Web page edit records
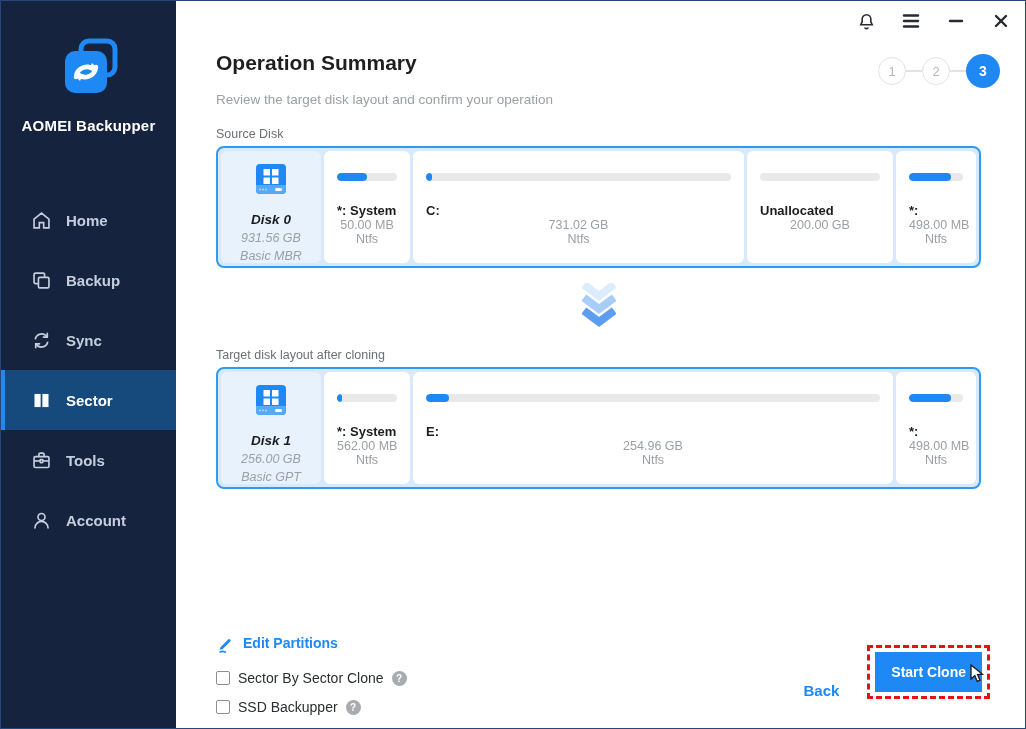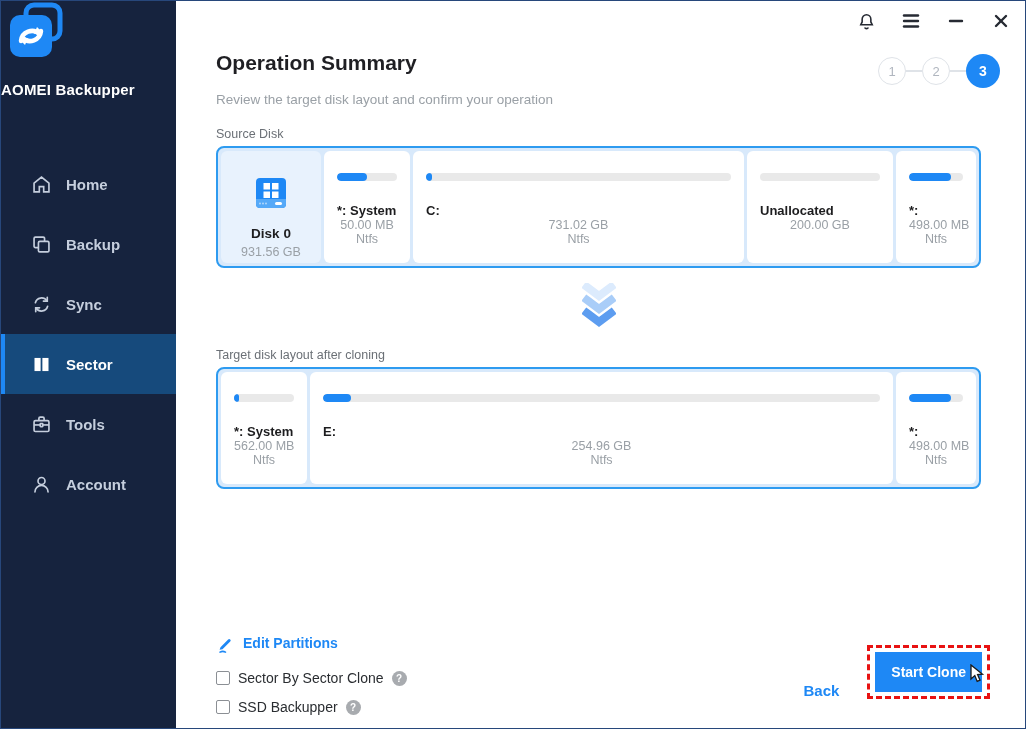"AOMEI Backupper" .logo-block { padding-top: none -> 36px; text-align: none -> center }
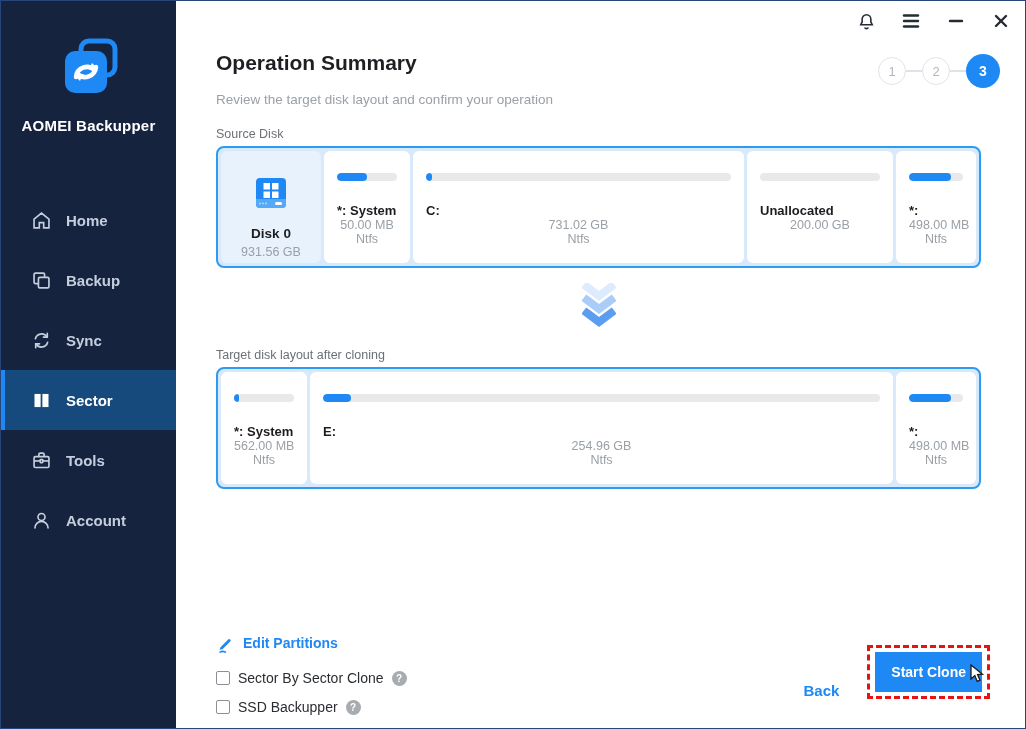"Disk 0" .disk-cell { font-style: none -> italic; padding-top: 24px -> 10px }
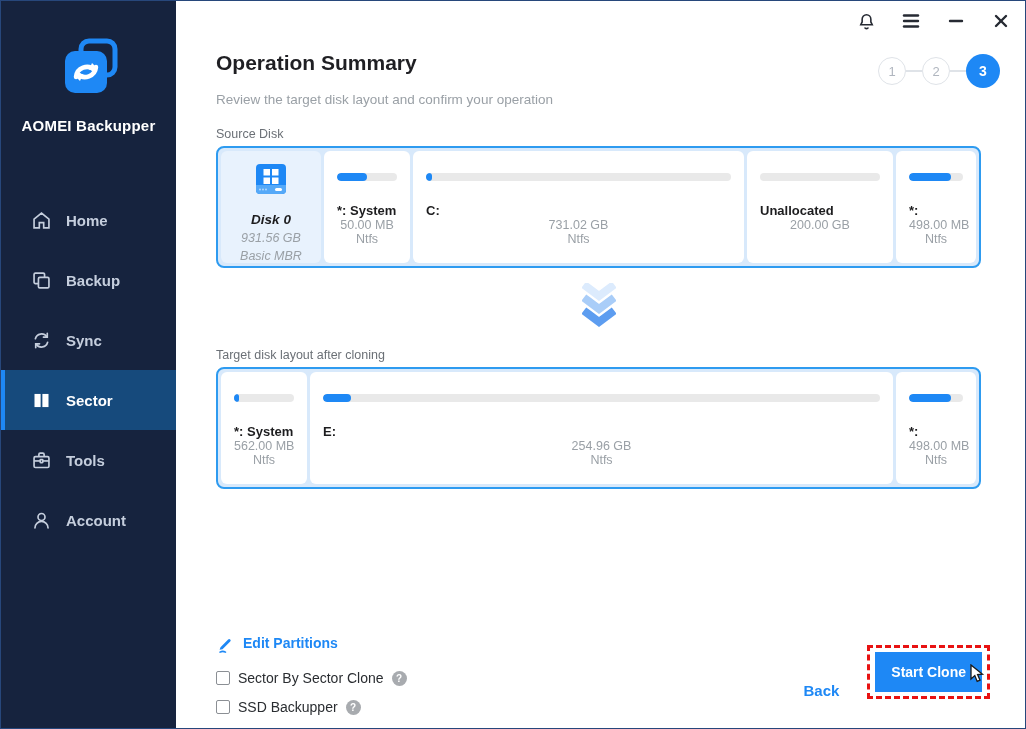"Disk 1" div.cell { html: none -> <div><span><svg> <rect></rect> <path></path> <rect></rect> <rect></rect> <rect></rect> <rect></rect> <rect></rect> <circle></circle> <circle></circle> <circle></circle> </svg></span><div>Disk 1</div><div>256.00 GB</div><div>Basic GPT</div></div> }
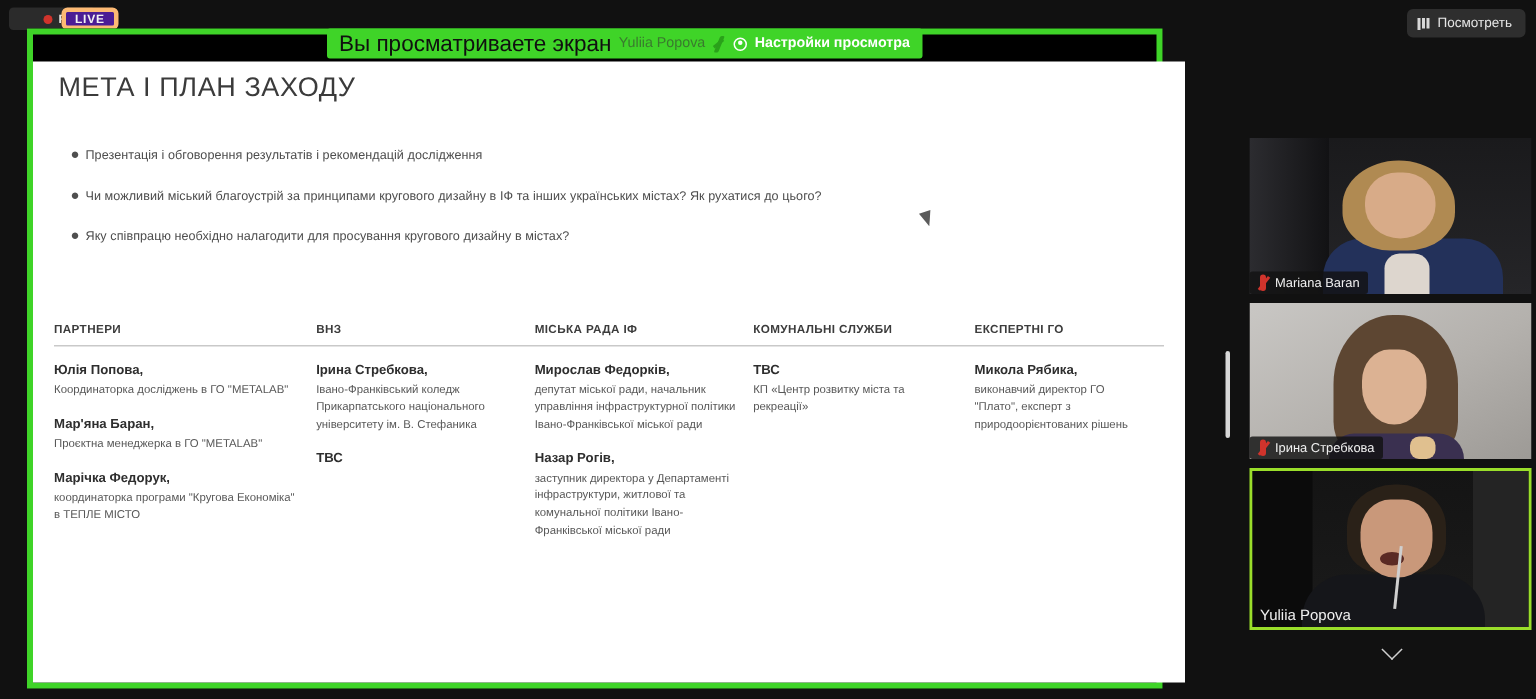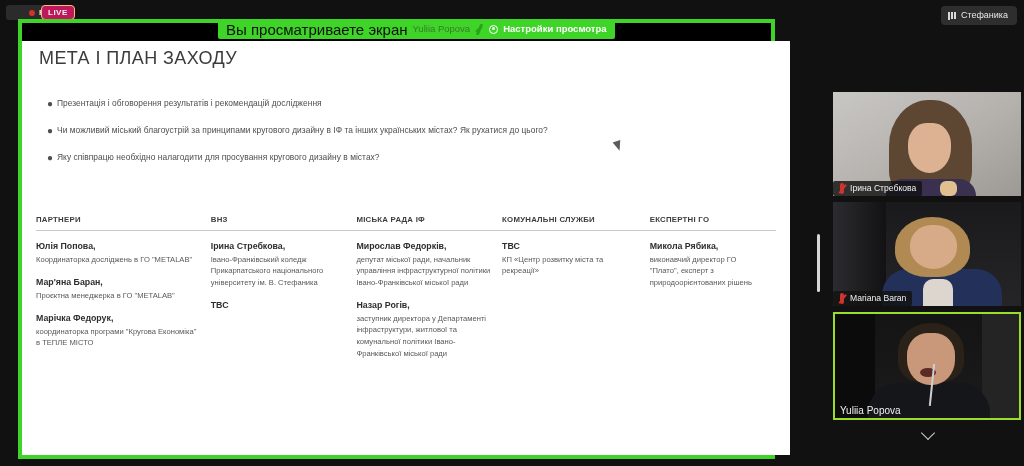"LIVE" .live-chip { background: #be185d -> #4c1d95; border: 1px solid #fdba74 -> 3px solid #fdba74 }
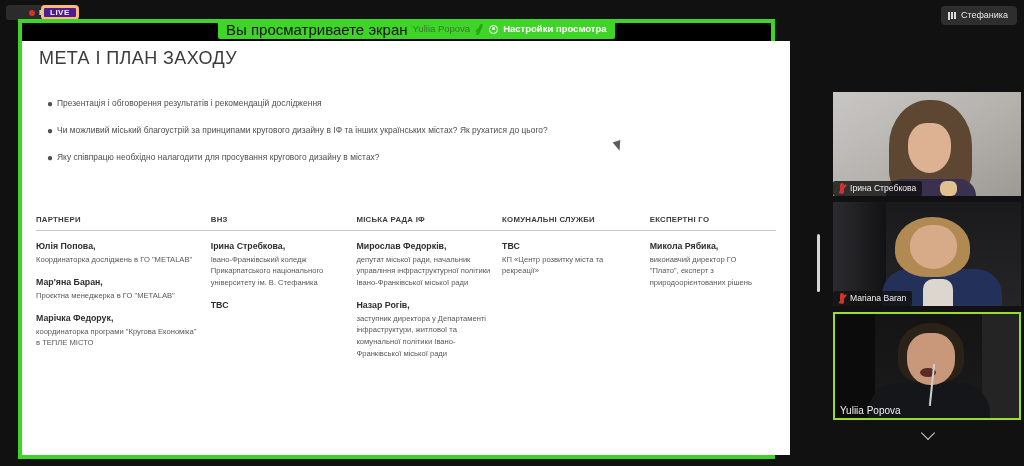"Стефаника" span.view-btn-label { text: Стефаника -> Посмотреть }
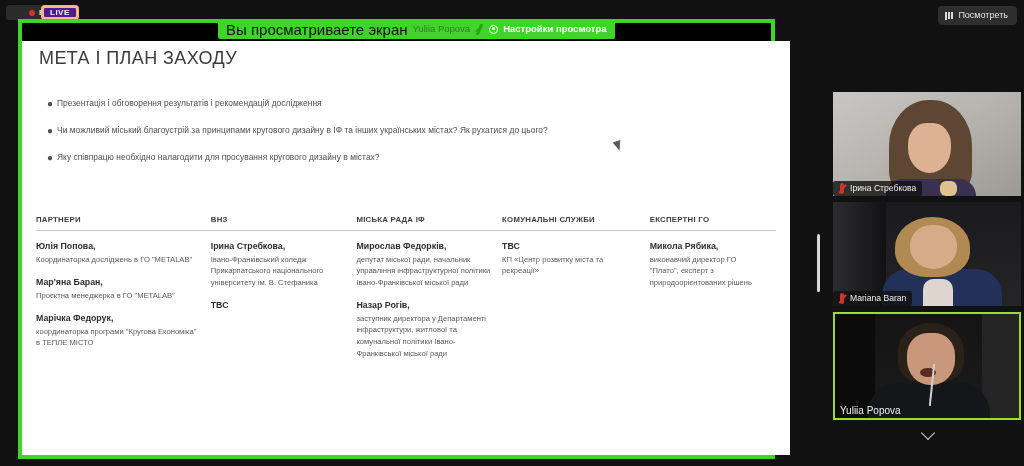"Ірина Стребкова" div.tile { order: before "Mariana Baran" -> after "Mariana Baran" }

- _TASK PROMPT_:
What is needed is an exact copy of the lines from the line with "text: Стефаника ->" to the end of the data above, both included, without any pictures.

- _SOLUTION TO THE PROBLEM_:
"Стефаника" span.view-btn-label { text: Стефаника -> Посмотреть }
"Ірина Стребкова" div.tile { order: before "Mariana Baran" -> after "Mariana Baran" }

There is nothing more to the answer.